A would-be call center employee lost an offer of employment because she refused to do away with her hairstyle of wearing dreadlocks. The employer, who rescinded the offer of employment based upon its policy against certain hairstyles, was not forced to face trial for this decision. Even if a particular hairstyle is closely associated with people of a particular race and tied to the unique texture of their hair, a hairstyle cannot constitute an “immutable characteristic” as required under Title VII law, and that, according to the 11th Circuit Court of Appeals, doomed the Equal Employment Opportunity Commission’s case against this employer.
In this situation, the relationship between job applicant Chastity Jones and employer Catastrophe Management Solutions apparently started out on a positive note. In 2010, Catastrophe sought applicants to fill customer service representative positions in its call center in Mobile, Alabama. Jones applied. Catastrophe brought her in for an interview and extended an offer of employment to the woman. However, with the offer came a catch. Jones had to get rid of her dreadlock hairstyle. Jones refused to cut off her dreadlocks, and Catastrophe rescinded the offer of employment.
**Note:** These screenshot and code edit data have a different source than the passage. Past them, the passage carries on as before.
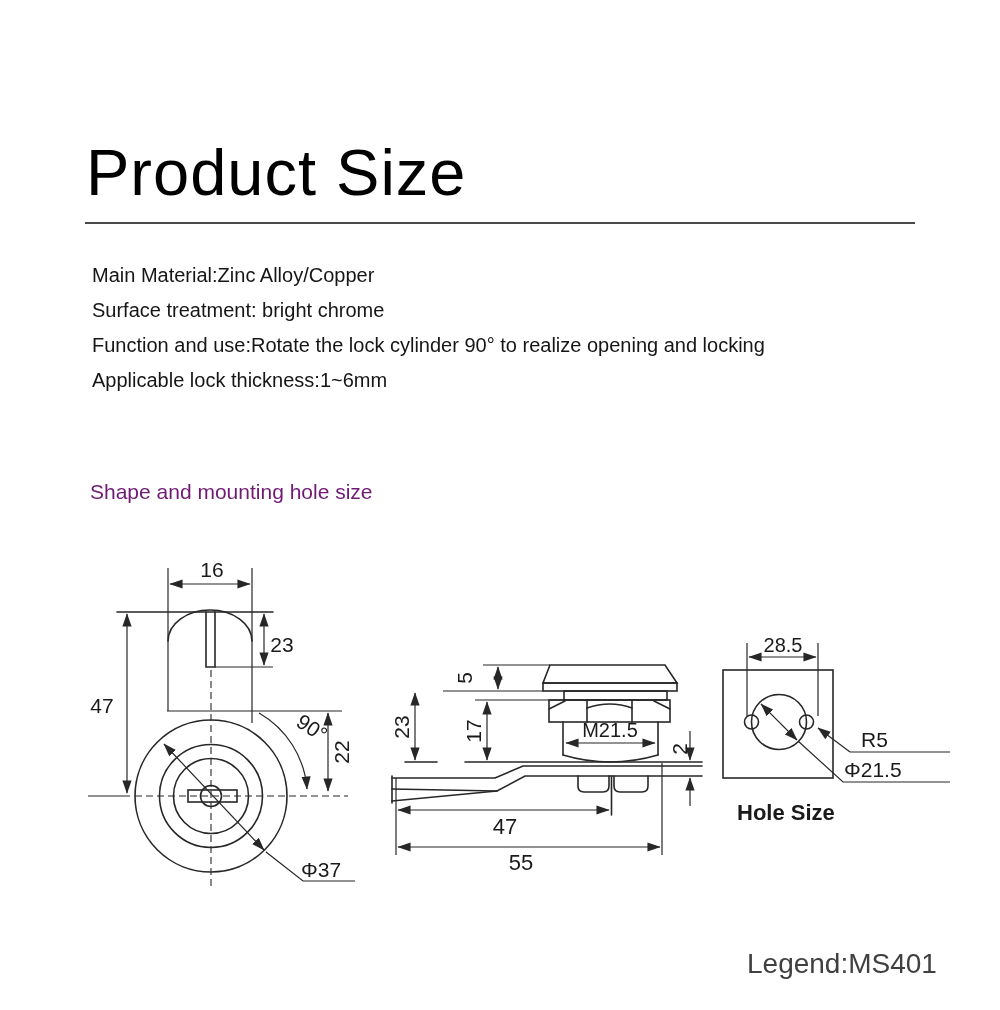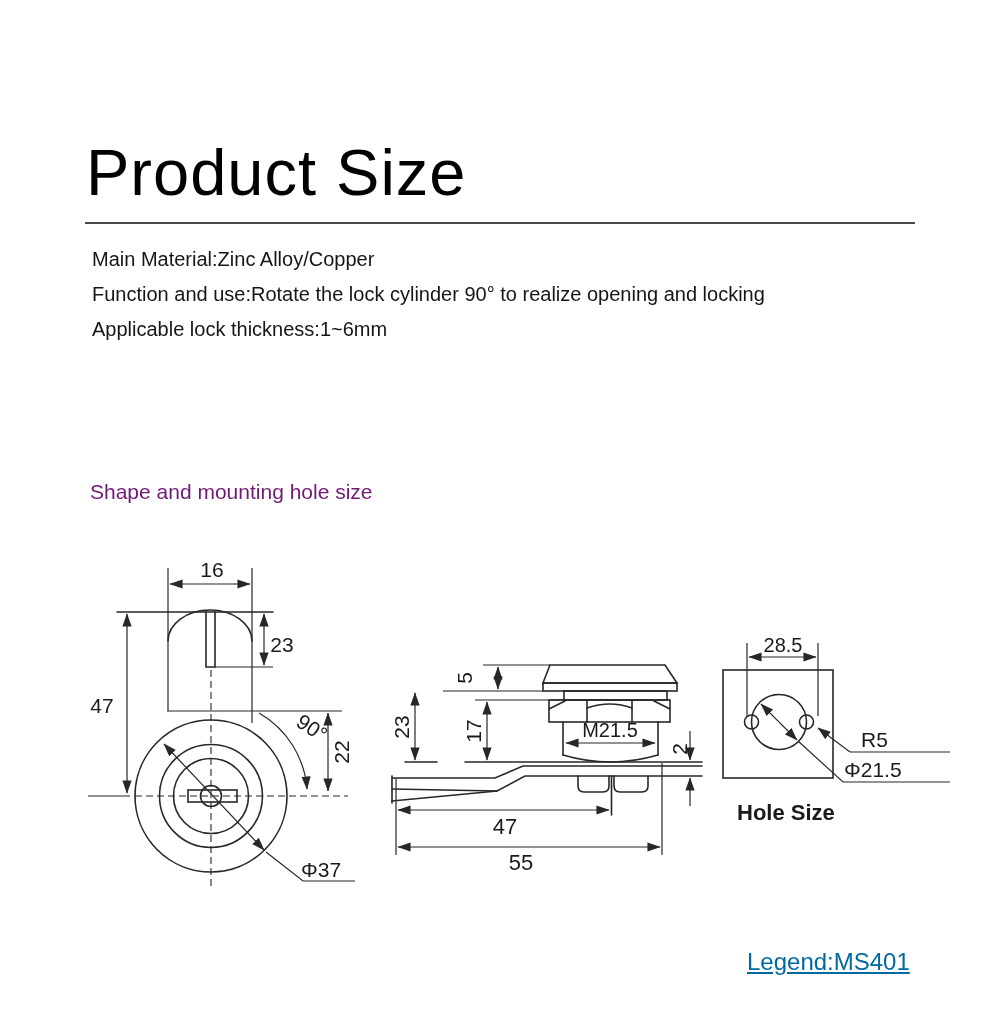--- a/index.html
+++ b/index.html
@@ -7,7 +7,7 @@
   .abs{position:absolute;}
   .title{left:86px;top:140px;font-size:65px;font-weight:normal;letter-spacing:1px;color:#000;line-height:1;}
   .rule{left:85px;top:222px;width:830px;height:2px;background:#4a4a4a;}
-  .specs{left:92px;top:242px;font-size:20px;line-height:35px;color:#161616;}
+  .specs{left:92px;top:258px;font-size:20px;line-height:35px;color:#161616;}
   .section-heading{left:90px;top:480px;font-size:21px;color:#701a75;}
   .legend{left:747px;top:948px;font-size:24px;color:#0369a1;text-decoration:underline;}
   svg text{font-family:"Liberation Sans",sans-serif;fill:#1a1a1a;}

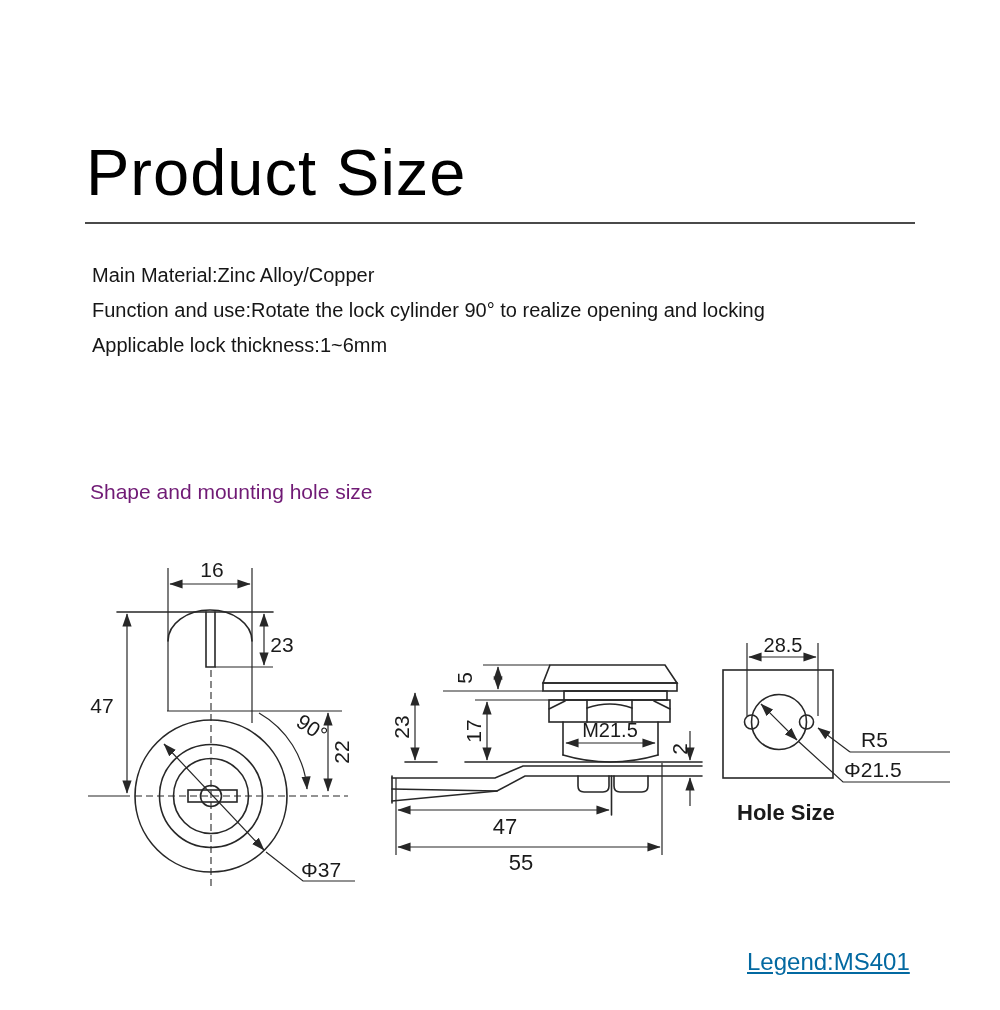--- a/index.html
+++ b/index.html
@@ -27,6 +27,7 @@
 
 <div class="abs specs">
   <div>Main Material:Zinc Alloy/Copper</div>
+  <div>Surface treatment: bright chrome</div>
   <div>Function and use:Rotate the lock cylinder 90° to realize opening and locking</div>
   <div>Applicable lock thickness:1~6mm</div>
 </div>

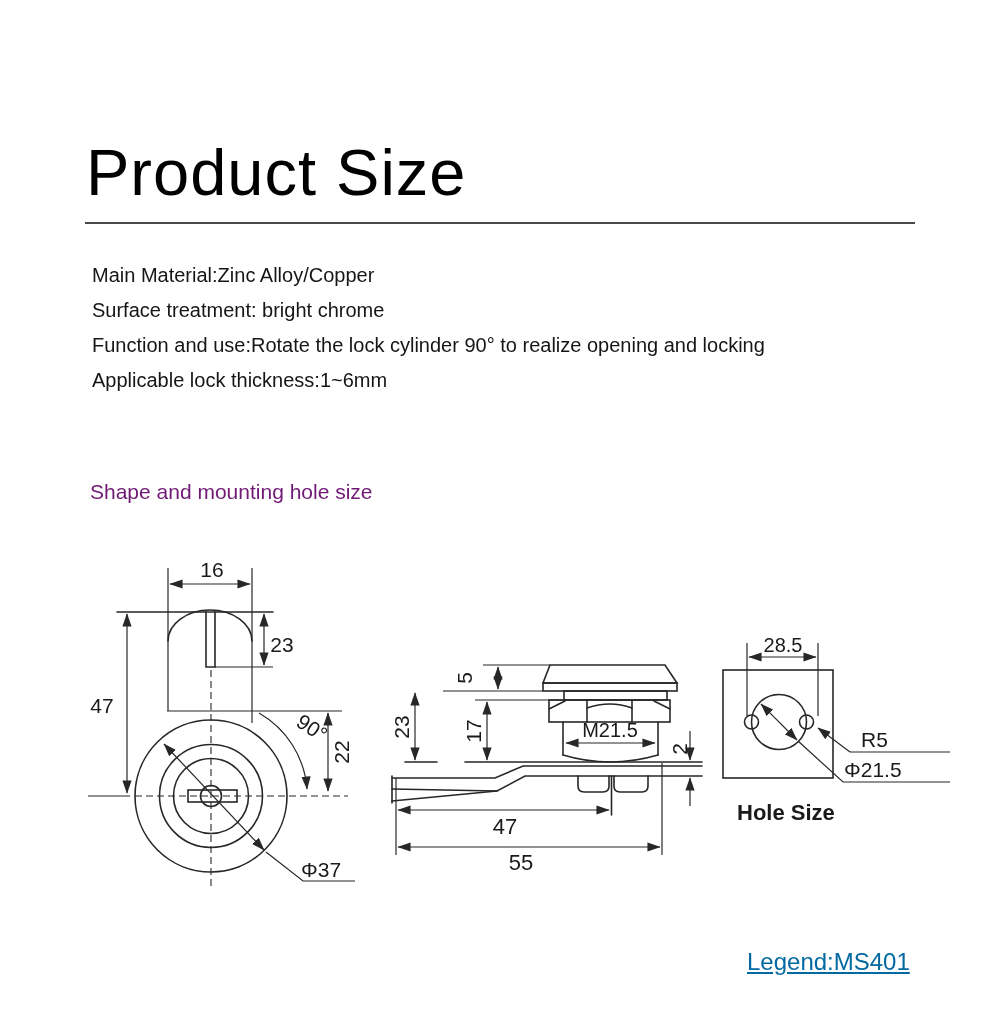--- a/index.html
+++ b/index.html
@@ -9,7 +9,7 @@
   .rule{left:85px;top:222px;width:830px;height:2px;background:#4a4a4a;}
   .specs{left:92px;top:258px;font-size:20px;line-height:35px;color:#161616;}
   .section-heading{left:90px;top:480px;font-size:21px;color:#701a75;}
-  .legend{left:747px;top:948px;font-size:24px;color:#0369a1;text-decoration:underline;}
+  .legend{left:747px;top:948px;font-size:28px;color:#404040;}
   svg text{font-family:"Liberation Sans",sans-serif;fill:#1a1a1a;}
   svg .geo{stroke:#272727;stroke-width:1.6;fill:none;stroke-linecap:round;}
   svg .dim{stroke:#272727;stroke-width:1.2;fill:none;}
The EEOC sued Catastrophe on behalf of Jones, an African-American, alleging race discrimination in violation of Title VII. Although Catastrophe had a race-neutral company policy banning employees from wearing hairstyles that were not “business/professional” or were “excessive,” Jones argued that, since dreadlocks were common among African-Americans and were “suitable for black hair texture,” a ban on dreadlocks necessarily amounted to illegal discrimination against African-Americans.
The trial court dismissed the EEOC’s complaint. Title VII’s prohibition of discrimination only extends to immutable characteristics. No matter how closely a particular hairstyle might be associated with a particular race or ethnic group, hairstyles are fundamentally mutable (or changeable) characteristics. An African-American cannot choose to change races. However, a wearer of dreadlocks, no matter how strongly that wearer might associate her hairstyle with her racial pride or identity, can choose to change her hairdo. Since hairstyles cannot be considered immutable or unchangeable characteristics, the trial court concluded that the EEOC’s dreadlock discrimination case did not state a valid Title VII violation.
The 11th Circuit upheld that dismissal on appeal. Part of the reason the ruling in favor of the employer survived related back to the legal theory the EEOC used to try to advance the case. Under Title VII’s protection against discrimination, a victim may pursue her case in one of two ways. She may argue that, even though the employer’s policies were race-neutral, they harmed a protected group (such as African-Americans) disproportionately. This is called the “disparate impact” theory of discrimination. Alternately, a victim may try to establish what’s called “disparate treatment.” This involves proving that the employer intentionally discriminated against the employee, based upon some protected characteristic, such as race.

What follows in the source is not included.